The reality is, we have a lot of issues that originate from the wide range of user environments convolved with a relative brittleness of the stack to third party changes convolved with oh god python. Even in the relatively small LSST-land world, they are a constant source of requests for user support. I do not believe that DM shipping third parties is the right solution - it’s a “and now we have two problems” situation, and if I had the authority to veto it I would.
Initially our approach at SQuaRE was to take the environment as close as possible to distro systems on a small number of OSes and tie into their existing package mechanism (rpms, homebrew, whatever) for user support, and package running environments as VM/containers for users that desire a slower moving “off the shelf” experience.
Aside from the difficulty we had decomposing the build (some of the issues have been resolved, not all) the other thing that happened was that @mjuric did an anaconda-based distribution to help out Sims who are ahead of DM in the curve of user encounter.
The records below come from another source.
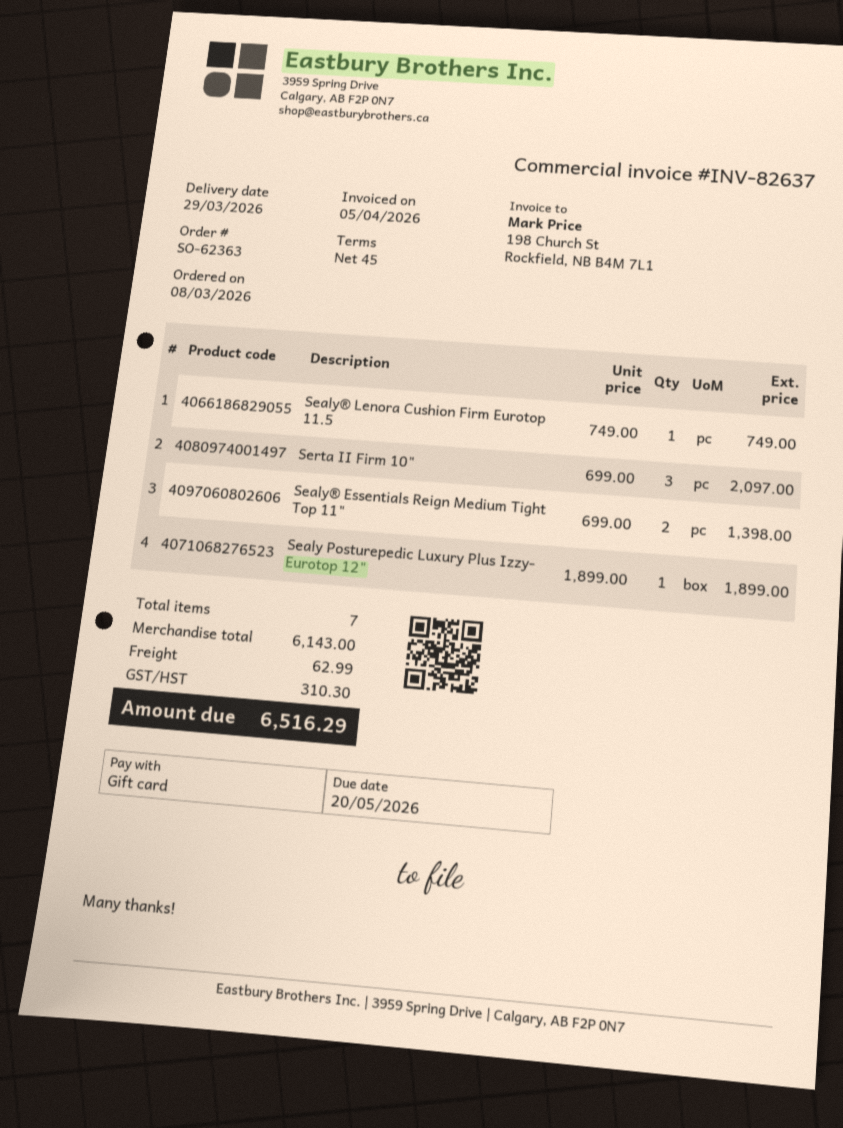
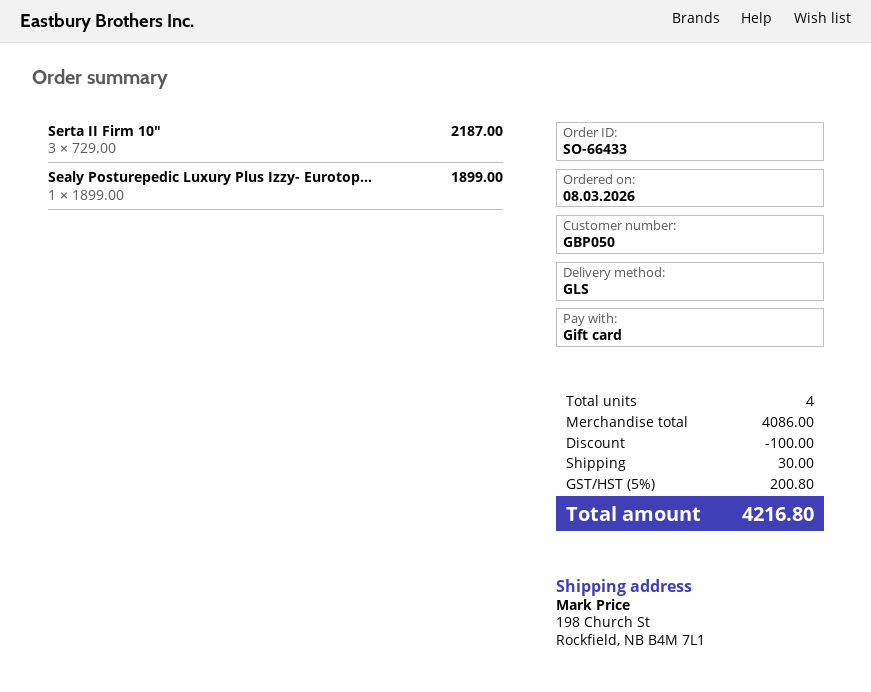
order number: SO-62363 -> SO-66433
Sealy® Lenora Cushion Firm Eurotop 11.5: 1 x 749.00 = 749.00 -> none
Serta II Firm 10": 3 x 699.00 = 2097.00 -> 3 x 729.00 = 2187.00
Sealy® Essentials Reign Medium Tight Top 11": 2 x 699.00 = 1398.00 -> none
total quantity: 7 -> 4
subtotal: 6143.00 -> 4086.00
discount: none -> 100.00
shipping: 62.99 -> 30.00
tax: 310.30 -> 200.80
total: 6516.29 -> 4216.80

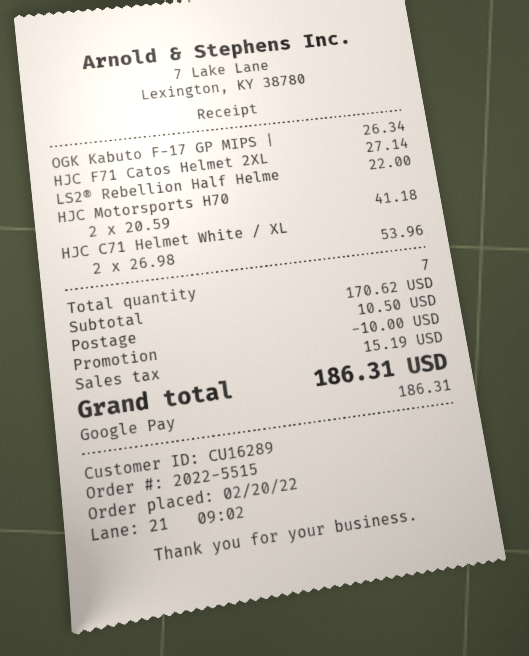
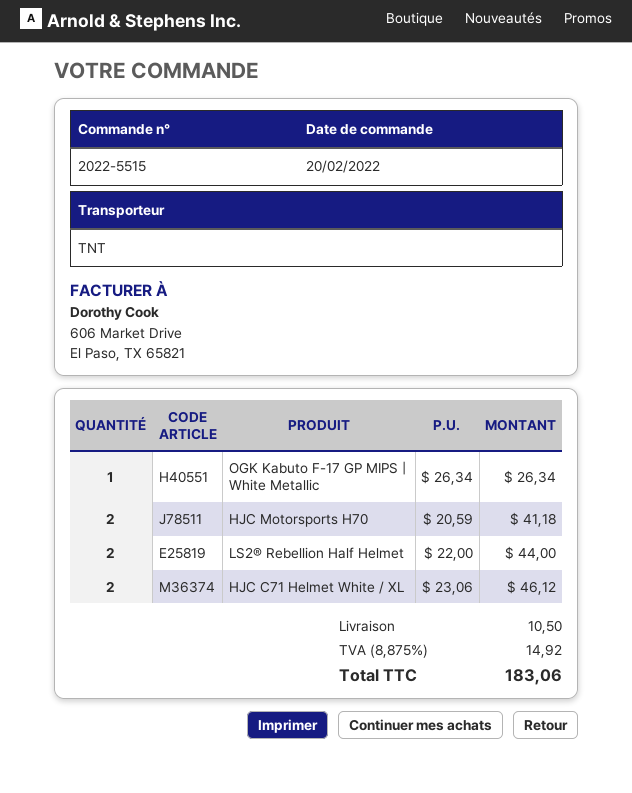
HJC F71 Catos Helmet 2XL: 1 x 27.14 = 27.14 -> none
LS2® Rebellion Half Helme: 1 x 22.00 = 22.00 -> 2 x 22.00 = 44.00
HJC C71 Helmet White / XL: 2 x 26.98 = 53.96 -> 2 x 23.06 = 46.12
discount: 10.00 -> none
tax: 15.19 -> 14.92
total: 186.31 -> 183.06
It is obvious that from the user point of view, this is a highly successful solution - it tends to be familiar to users, it plays well with other popular packages in this space, it’s not an in-house solution (danger Will Robinson) - it’s not even an astronomy ghetto solution, and it presents a single environment irrespective of native OS. Importantly for us, it would also allow us to move the stack build/install process closer to a community standard.
After serious discussion, and in a “least bad choice” spirit, SQuaRE is thinking of RFCing a proposal that we move to anaconda as the only supported environment for distributing the stack.
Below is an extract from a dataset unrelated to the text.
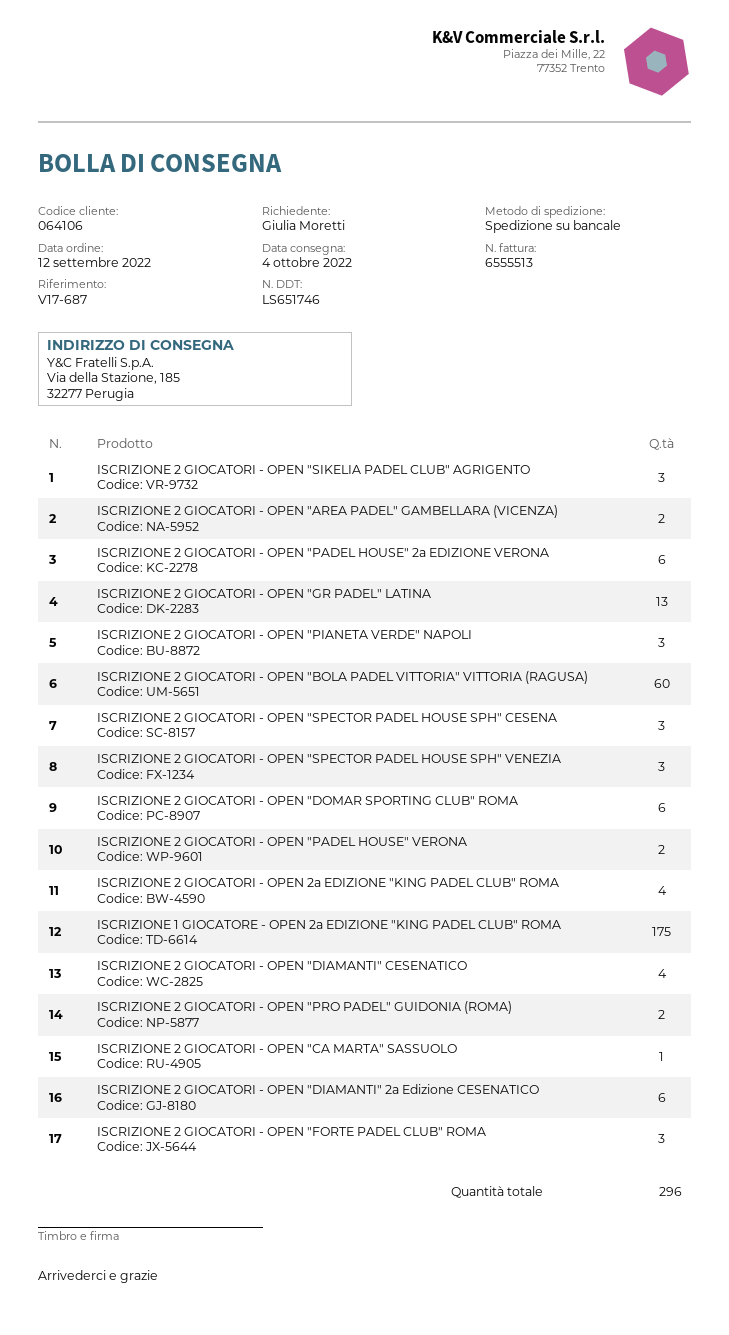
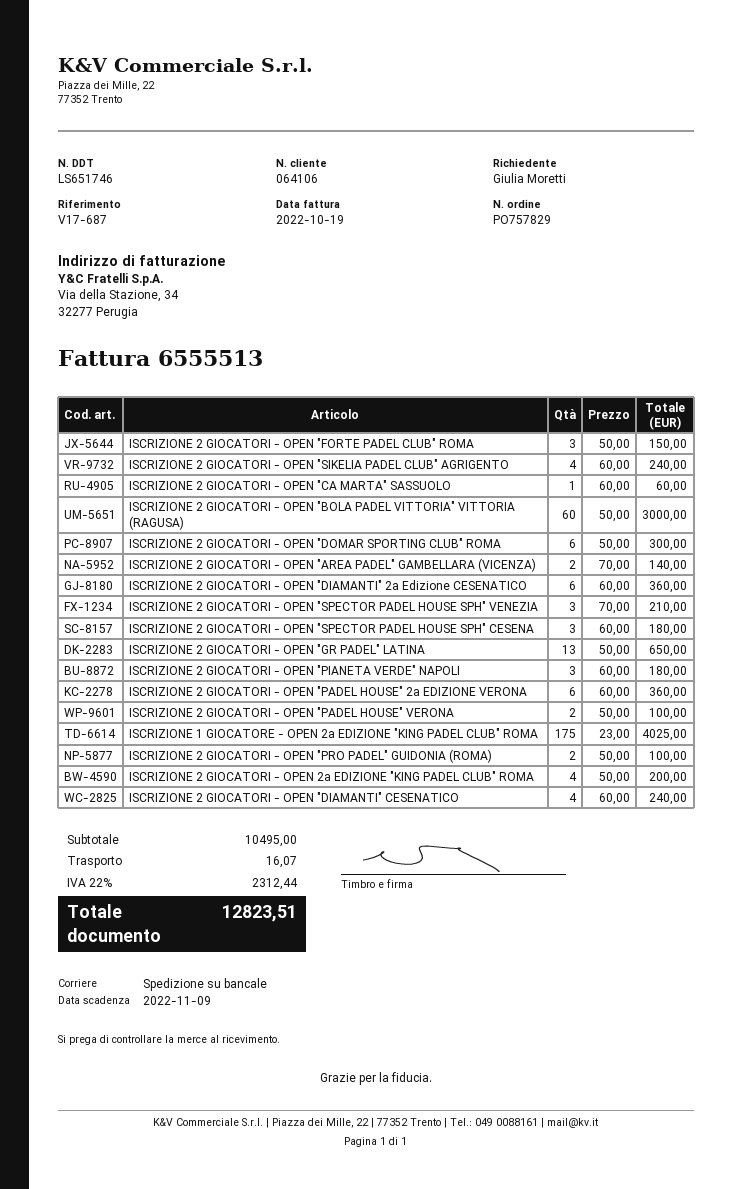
ISCRIZIONE 2 GIOCATORI - OPEN "SIKELIA PADEL CLUB" AGRIGENTO: 3 -> 4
There are disadvantages/risks. Anaconda is supported as a goodwill/promotional gesture by Continuum Analytics. They don’t have a business model that would allow us preferential treatment as far as I can tell. My own personal could-be-so-so-wrong guess is that anaconda has sufficient legs by now that if CA lost interest, an equivalent community effort would spring up.
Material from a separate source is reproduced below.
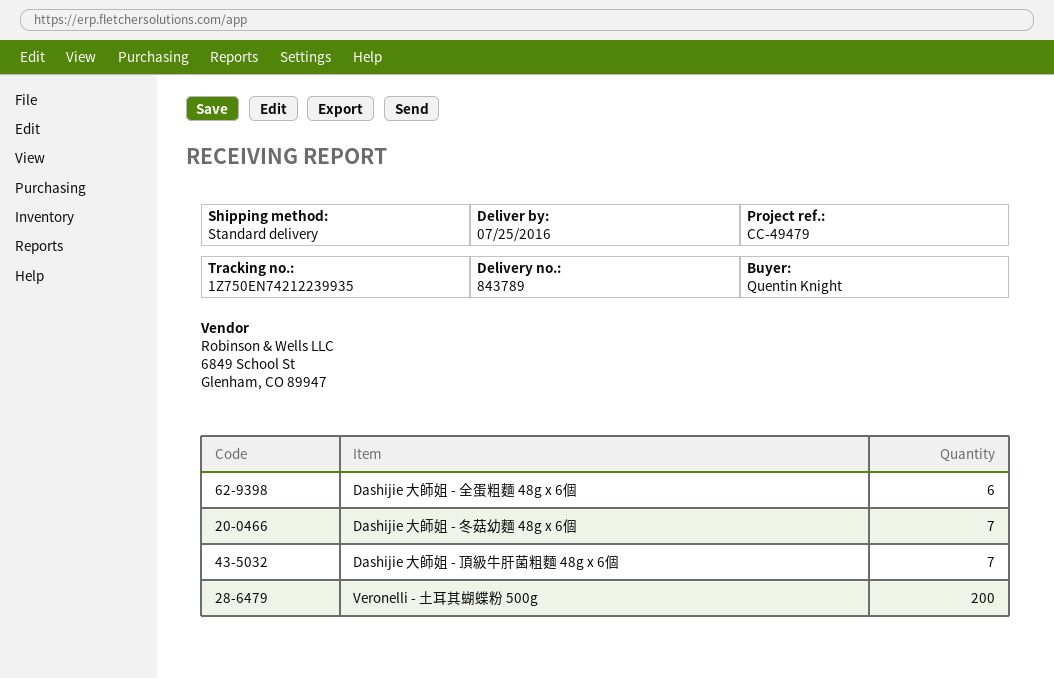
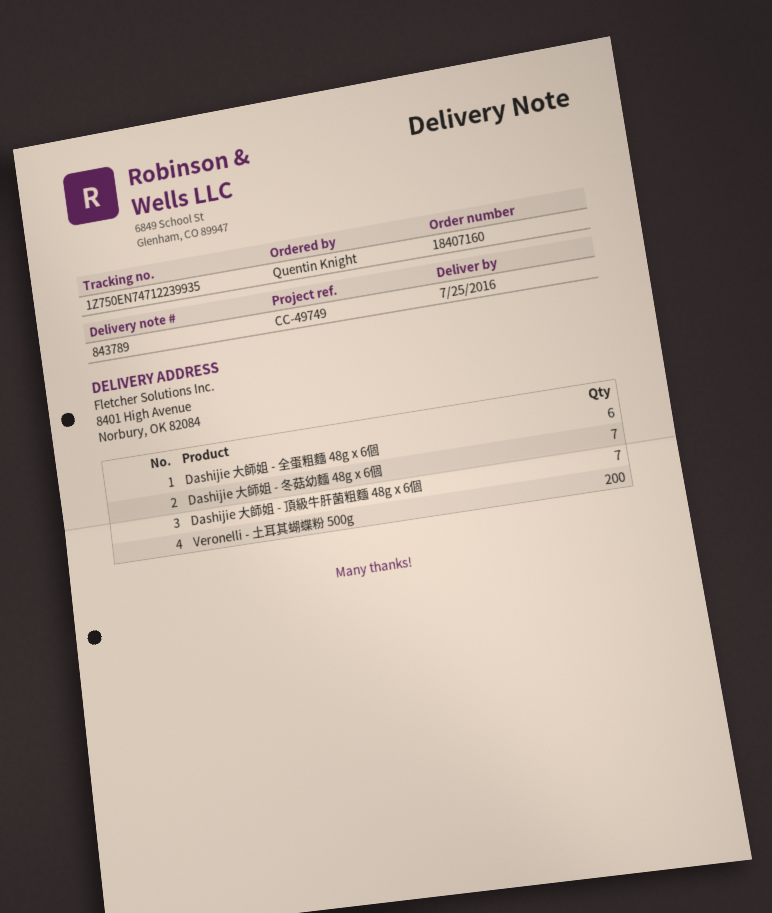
reference: CC-49479 -> CC-49749
tracking number: 1Z750EN74212239935 -> 1Z750EN74712239935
Moreover, conda has proven to be a fragile shipping platform on Linux in my preferred mode of letting the dependencies float and we are being forced to mitigate that by various strategies. The OSX experience has been better, and the reality is that OSX is the dominant user-oriented platform. SQuaRE would not have be advocating this solution if the stack was only ever going to run inside a factory, but that’s not the case here, nor do we want it to be. What we know is that we want to be CIing something that is as close as we can get to a user environment - not just their stack environment, all their environment, and anaconda is a good solution for that.
This is not an RFC, but a solicitation of discussion that would allow me to construct a good RFC, capturing the arguments on both sides. I am particularly interested in views from Architecture, since besides SQuaRE they are the team which most gets embroiled in user support issues.
I will also say that I don’t feel the current situation is tenable; if we decide not to go down this route (and trust me, I’m torn) I am going to revert to advocating shipping a containerised runnable environment. However so far the median user seems to not be inclined to go down that way, and also there are disadvantages in terms of appealing to people who already have a productive environment that they want to mix and match (eg astropy).
For the users, it seems like the best option; and I want to be dogfooding what I ship to our users.